A vida não é curta

Por vezes me assombro com o tempo que passa pelas nossa costas, sorrateiro e sem aviso

Ruth Manus, O Estado de S.Paulo

08 Outubro 2017 | 03h00

Ouve-se frequentemente que a vida é curta. E, de fato, por vezes me assombro com o tempo que passa pelas nossas costas, sorrateiro e sem aviso, adiantando-se sem qualquer permissão para tanto. Há momentos em que estamos num belo dia de janeiro e na semana seguinte novembro já se aproxima com luzes natalinas e propagandas de panetone. Mas trata-se de algo realmente estranho, porque, na verdade, a vida nem sempre parece curta. Às vezes, a vida parece absolutamente interminável. Na fila do banco. Na espera da chegada das férias. Na espera do fim das férias das crianças. Nos 30 minutos que as pessoas com hipotireoidismo têm que esperar todo dia entre tomar o remédio e poder tomar o café da manhã.

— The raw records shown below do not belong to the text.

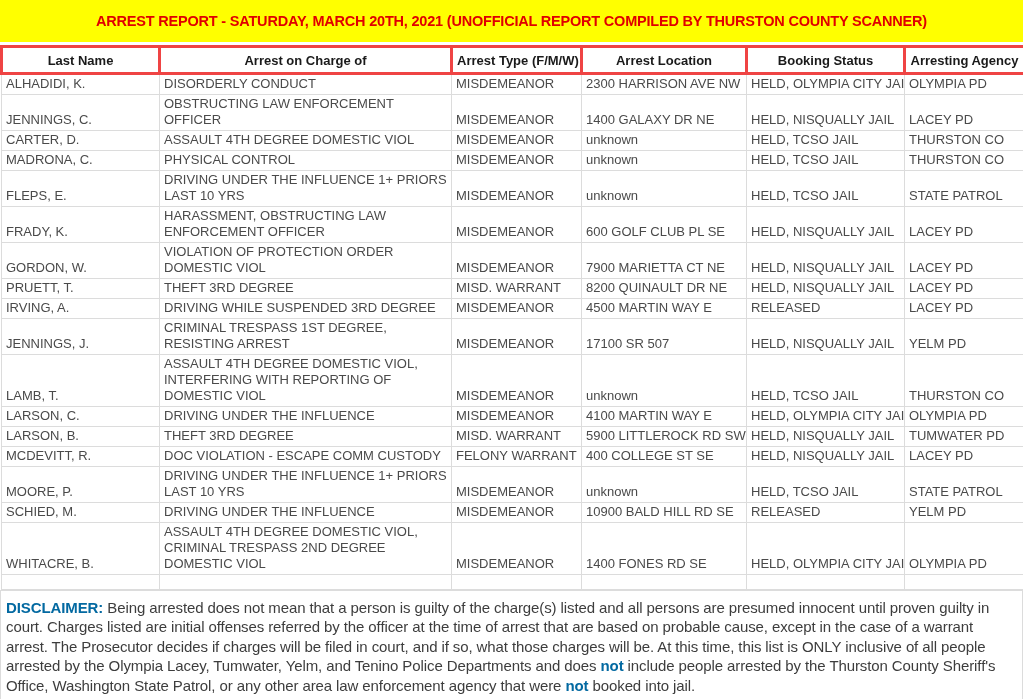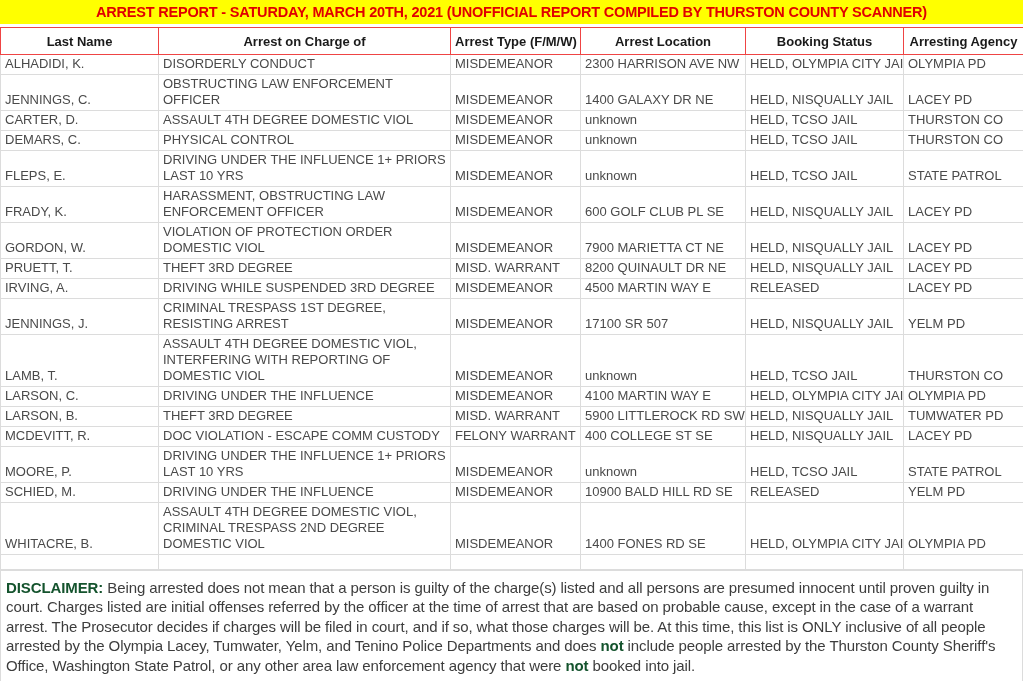"ARREST REPORT - SATURDAY, MARCH" .banner { height: 24px -> 42px }
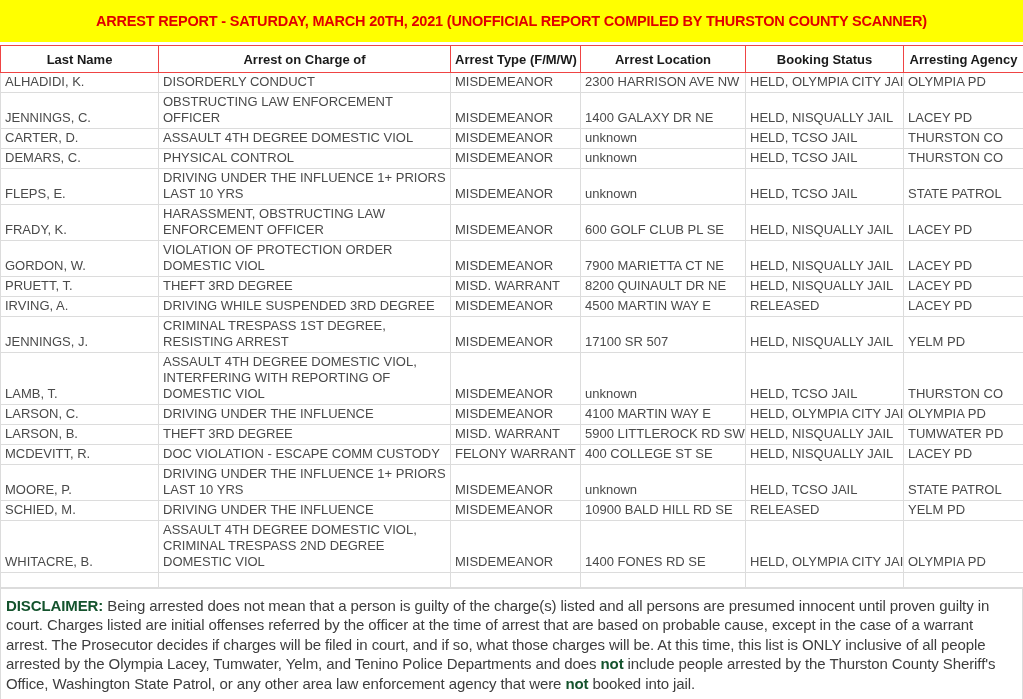"Last Name" table.report th { border: 1px solid #ef4444 -> 3px solid #ef4444 }
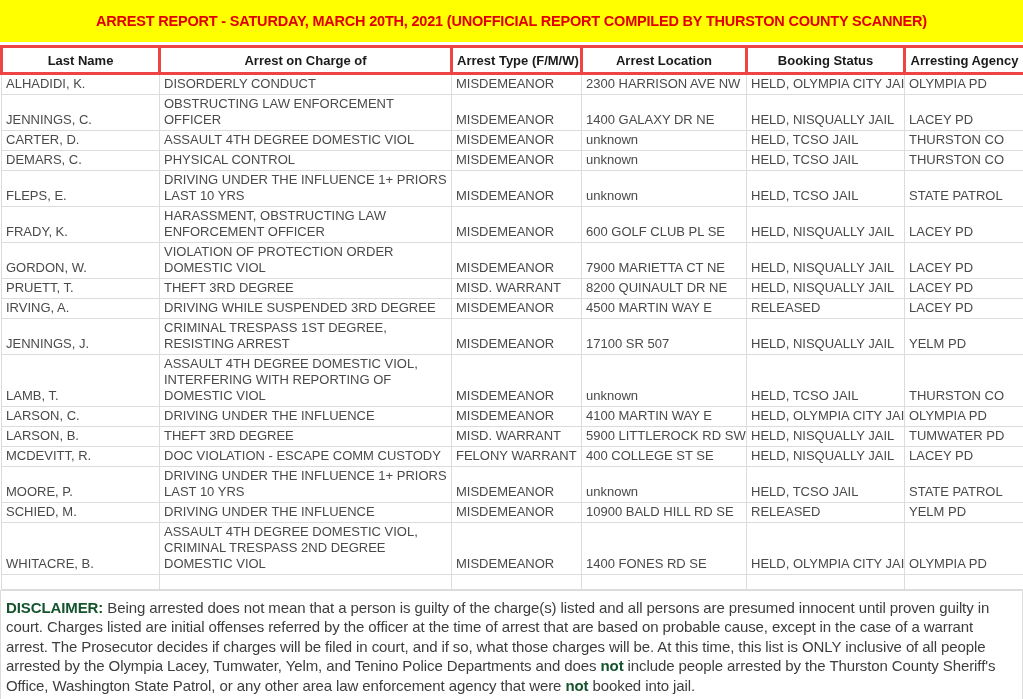"DEMARS, C." td { text: DEMARS -> MADRONA }
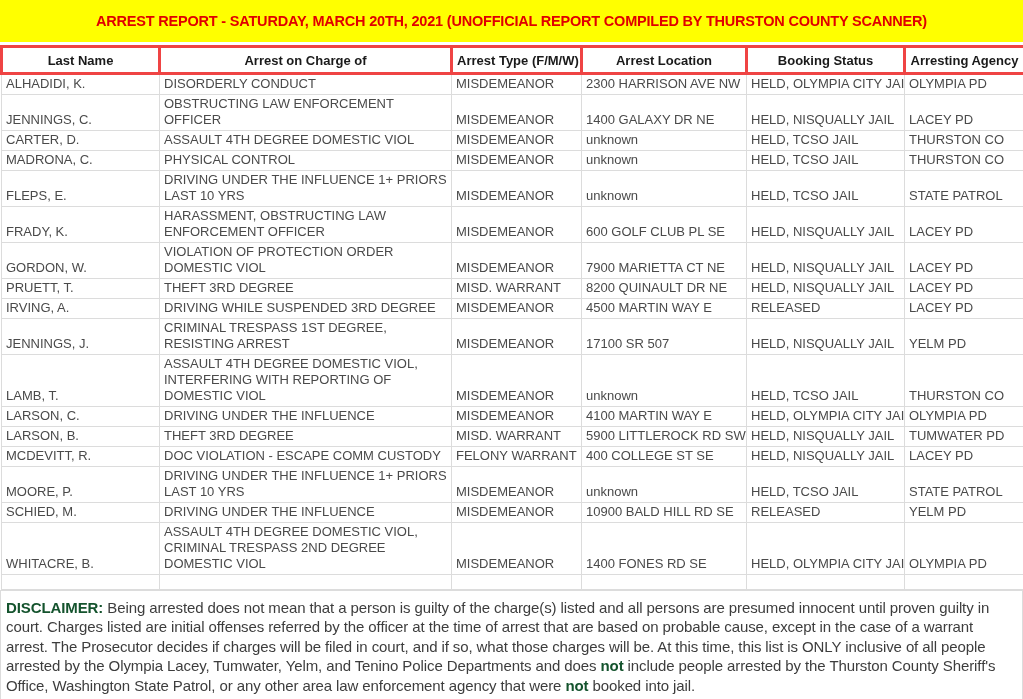"DISCLAIMER:" .disclaimer b { color: #14532d -> #0369a1 }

No fundo, acho que a vida não é propriamente curta. Mas percebi que acho que os intervalos são excessivamente breves. Explico-me. Tenho 29 anos, mas já sinto que o tempo virou. Sinto que a vida indelicadamente já me jogou para um tal de “outro lado” em dezenas de situações. E foi muito, muito curto o intervalo entre estar de um lado e ser arrastada para o outro.

Foi excessivamente breve o tempo que transcorreu entre eu deixar todas as luzes da casa acesas, ouvindo broncas dos meus pais e eu passar a chamar a atenção da minha enteada pela mesmíssima razão. Meu marido faz igual. E eu penso com estranheza que até outro dia eu era a filha das luzes acesas e de repente já sou essa figura híbrida, que por vezes reclama com a miúda por causa disso e por vezes surpreende-se com o fato de já ser casada com um homem que discursa exatamente como meu pai.

Foi muito curto o intervalo entre eu achar minha tia chata por abaixar o volume do rádio do carro dela, quando eu entrava colocando a Christina Aguilera para berrar nos 4 alto falantes, e eu, tão pouco tempo depois, me flagrar abaixando o volume do rádio do meu carro quando minha sobrinha adolescente coloca a Taylor Swift para fazer o mesmo. E o pior: foi breve o intervalo entre minha tia perder a paciência e substituir a Christina Aguilera no volume 38 pelo Elton John no volume 26 e eu substituir a Taylor Swift no volume 38 pelo Michael Bublé no volume 26. 

Foi breve o intervalo entre ter uma certa pena dos meus pais, quando os via ficar em casa no sábado à noite, sem nenhum programa noturno, e ser tomada pela deliciosa sensação de ficar em casa nas mesmas condições, sem absolutamente nenhum jantar, festa de aniversário ou balada começando à meia-noite. Foi muito rápido o tempo que transcorreu entre enxergar felicidade nas noites estendidas até as 5 da manhã com vodca e Fanta laranja e, logo depois, num spaghetti com vinho tinto às 21, seguido de sofá às 22.

Foi curto, realmente curtíssimo, o intervalo entre julgar os pais que deixam suas crianças mexerem em seus celulares em mesas de restaurante e me ver pedindo socorro ao YouTube, ao aplicativo da Barbie, ao aplicativo do sapo ou a qualquer outro artifício tecnológico que nos permita acabar de comer o prato que já esfriou e poder trocar de seis a oito frases entre o casal sem interrupções.

Foi breve o período que passou entre condenar os “sapatos confortáveis” que minha mãe comprava e o dia em que procurei um mocassim clássico e confortável para trabalhar, para o horror da minha sobrinha mais velha que dizia “Tia Ruth, leva pelo menos esse que é baixinho, mas não é tão feio”, apontando para um mocassim jovem no qual letras douradas diziam HEY num pé e LOVE no outro. Não, Rita, quero esse mesmo, bege, simples, sem graça.

Foram intervalos assim: eu pisquei e eles passaram. Talvez por isso, às vezes eu me julgue velha antes dos 30, já tenha algum medo do tempo e seja assombrada pela ideia de que a vida parece curta. Curta não é. Dura o quanto tem que durar. Mas os intervalos, esses, de fato, são curtos demais.